ASSIGNED TASK — Below are records to return verbatim; the pictures are to be dropped.

DATA FOR THIS TASK —

------------------------------------------------

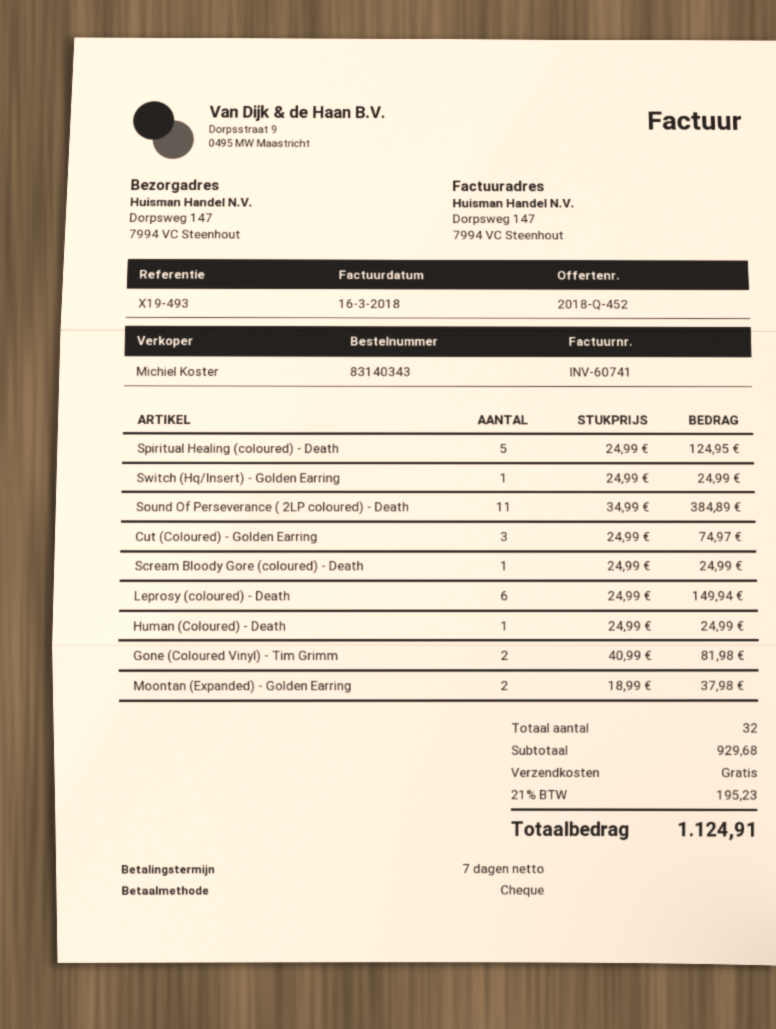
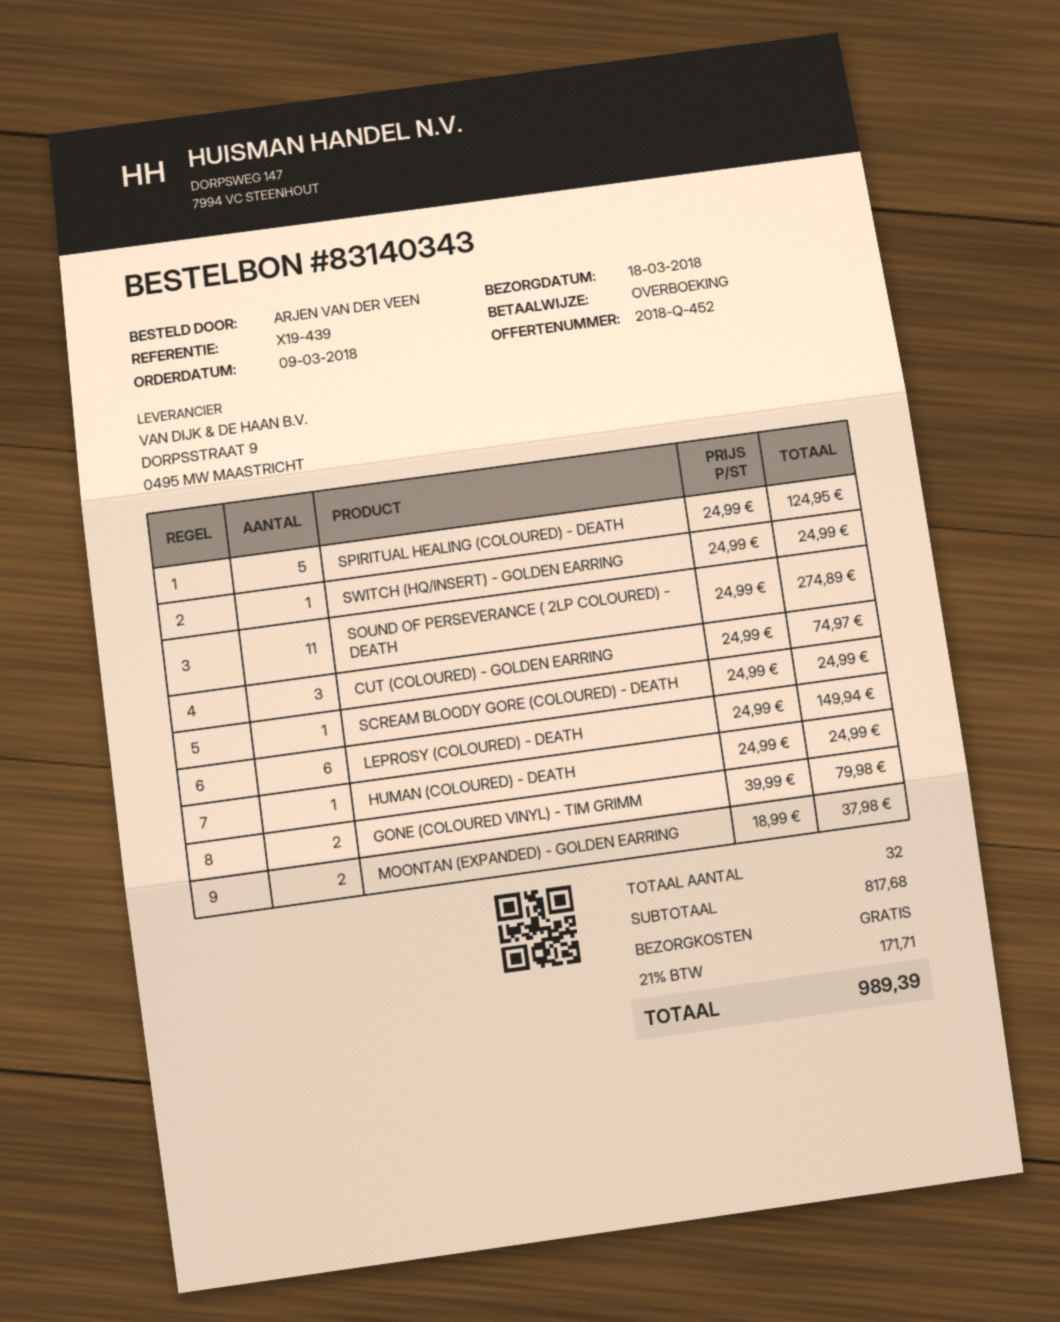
reference: X19-493 -> X19-439
payment method: cheque -> bank transfer
Sound Of Perseverance ( 2LP coloured) - Death: 11 x 34.99 = 384.89 -> 11 x 24.99 = 274.89
Gone (Coloured Vinyl) - Tim Grimm: 2 x 40.99 = 81.98 -> 2 x 39.99 = 79.98
subtotal: 929.68 -> 817.68
tax: 21% = 195.23 -> 21% = 171.71
total: 1124.91 -> 989.39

------------------------------------------------

SOLUTION FOR THIS PROBLEM —
reference: X19-493 -> X19-439
payment method: cheque -> bank transfer
Sound Of Perseverance ( 2LP coloured) - Death: 11 x 34.99 = 384.89 -> 11 x 24.99 = 274.89
Gone (Coloured Vinyl) - Tim Grimm: 2 x 40.99 = 81.98 -> 2 x 39.99 = 79.98
subtotal: 929.68 -> 817.68
tax: 21% = 195.23 -> 21% = 171.71
total: 1124.91 -> 989.39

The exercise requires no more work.